Il presidente dei salentini si è soffermato su quest’ultimo punto: «La vera criticità è che questo terzo e fondamentale criterio è stato disciplinato da un decreto soltanto nel febbraio di quest’anno. Questo decreto è stato già interpretato restrittivamente dal Ministero dello Sport con riguardo all’età dei calciatori, ridimensionando un principio fondamentale, ritenendo che il beneficio decade al compimento dei 24 anni nel corso della stagione. C’è poi il tema delle retrocessioni, il calcio italiano oggi non migliora e non fa giocare i giovani per il terrore delle retrocessioni. Non dico di abolirle, ma servono ragionamenti di buon senso. La serie B doveva essere il serbatoio per far maturare i giovani ma ormai si sta snaturando. Credo sia l’unico campionato in Europa nel quale salgono tre squadre e ne retrocedono quattro, in più ci sono i playout. Quindi tutta la serie B gioca col terrore di retrocedere e non dà spazio ai giovani».

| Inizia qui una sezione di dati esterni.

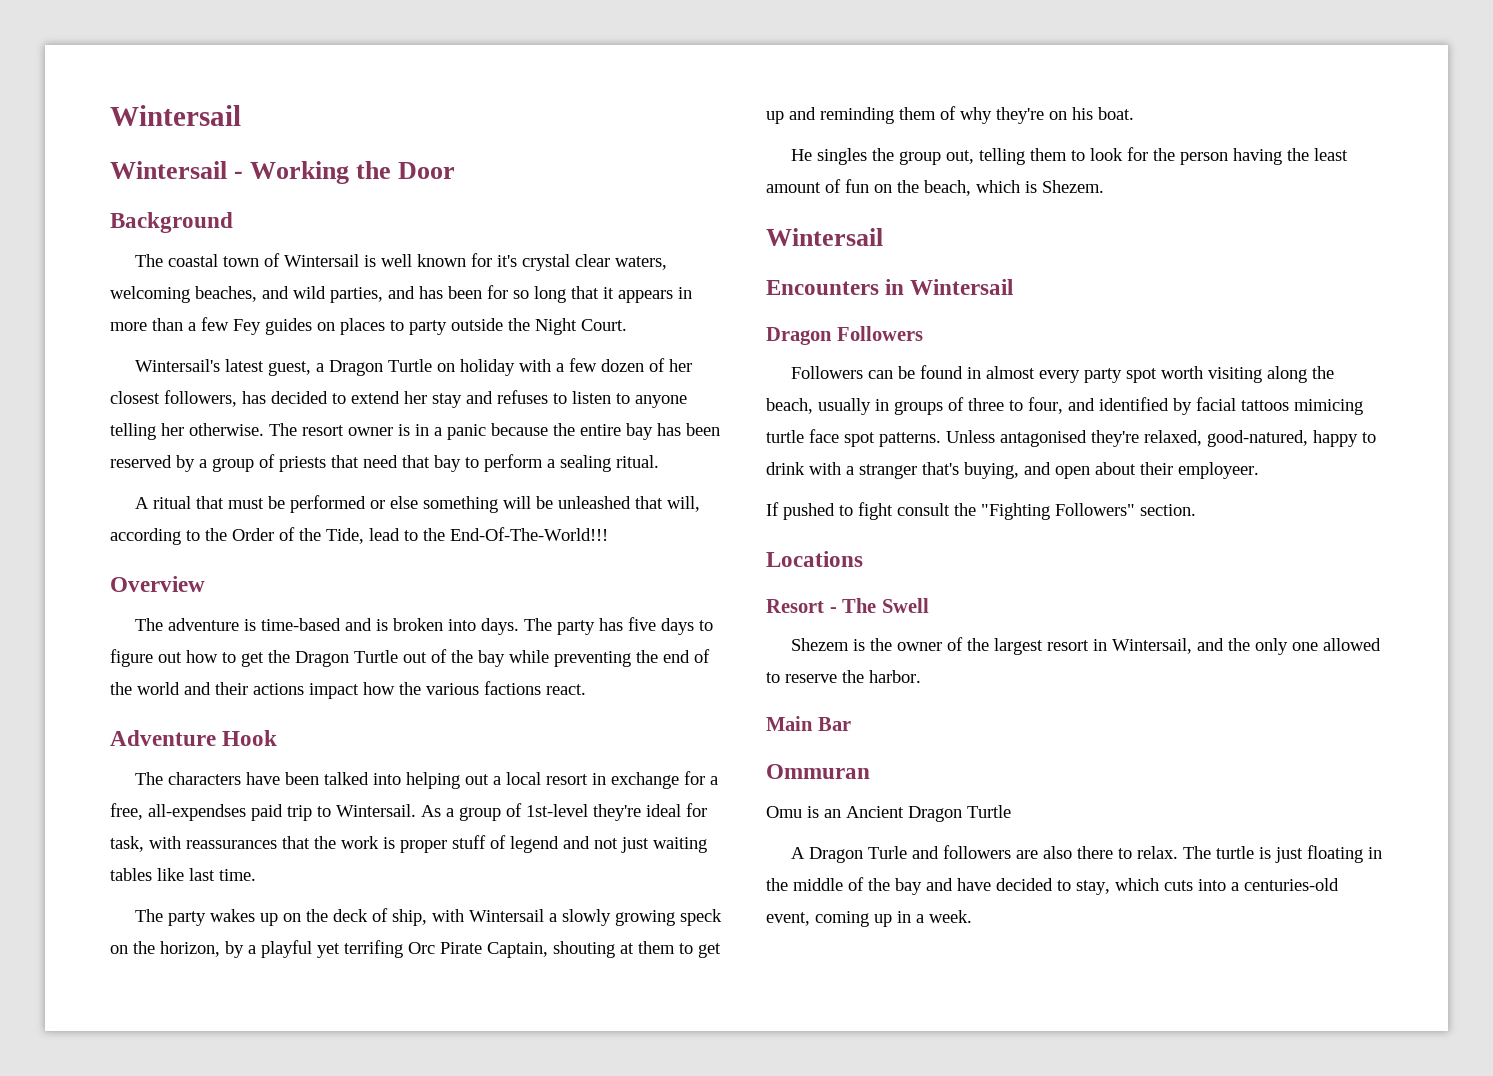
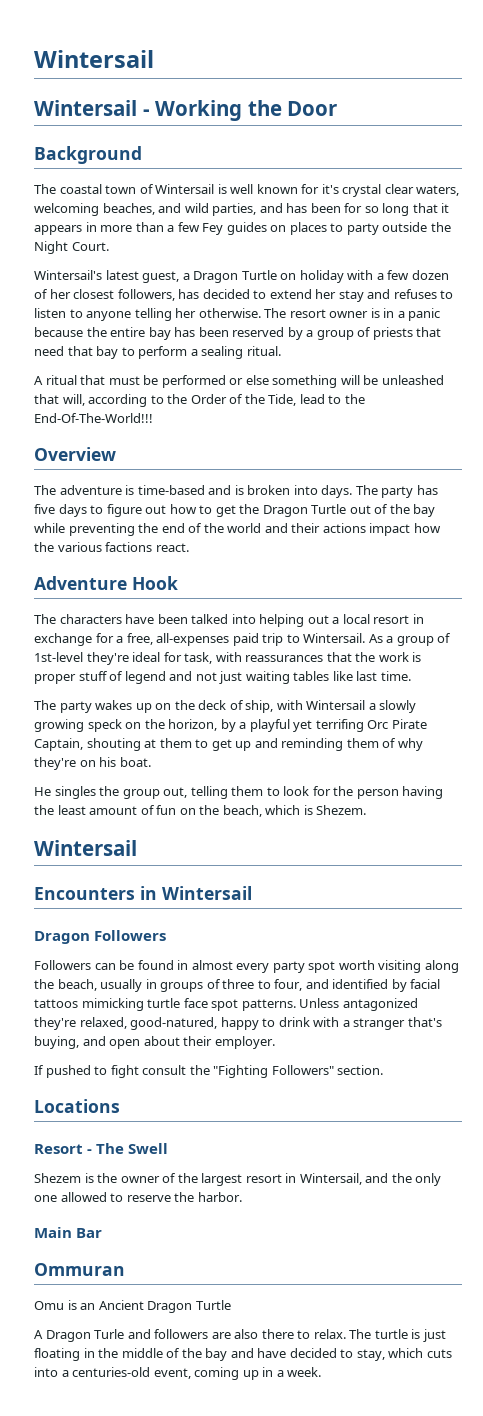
[148,804,246,821] all-expendses -> [156,633,230,646] all-expenses
[1294,399,1363,415] mimicing -> [81,998,144,1011] mimicking
[1000,430,1087,447] antagonised -> [342,998,418,1011] antagonized
[1178,462,1259,479] employeer. -> [214,1036,275,1049] employer.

Infine, Sticchi Damiani si è detto critico rispetto alla paventata ipotesi di un ritorno della serie A a 18 squadre: «Ritengo fuori luogo questa proposta, andremmo a eliminare due società presumibilmente piccole, che avrebbero più propensione a rischiare sui giovani. L’argomento a favore della riduzione delle squadre sarebbe la tutela della salute dei calciatori, connessa alla diminuzione del numero di partite. Non credo però a questo argomento, si tratta di un falso tema, se fosse davvero così allora i grandi club non farebbero tournée internazionali massacranti per i loro calciatori, a inizio o fine campionato, solo per generare incassi».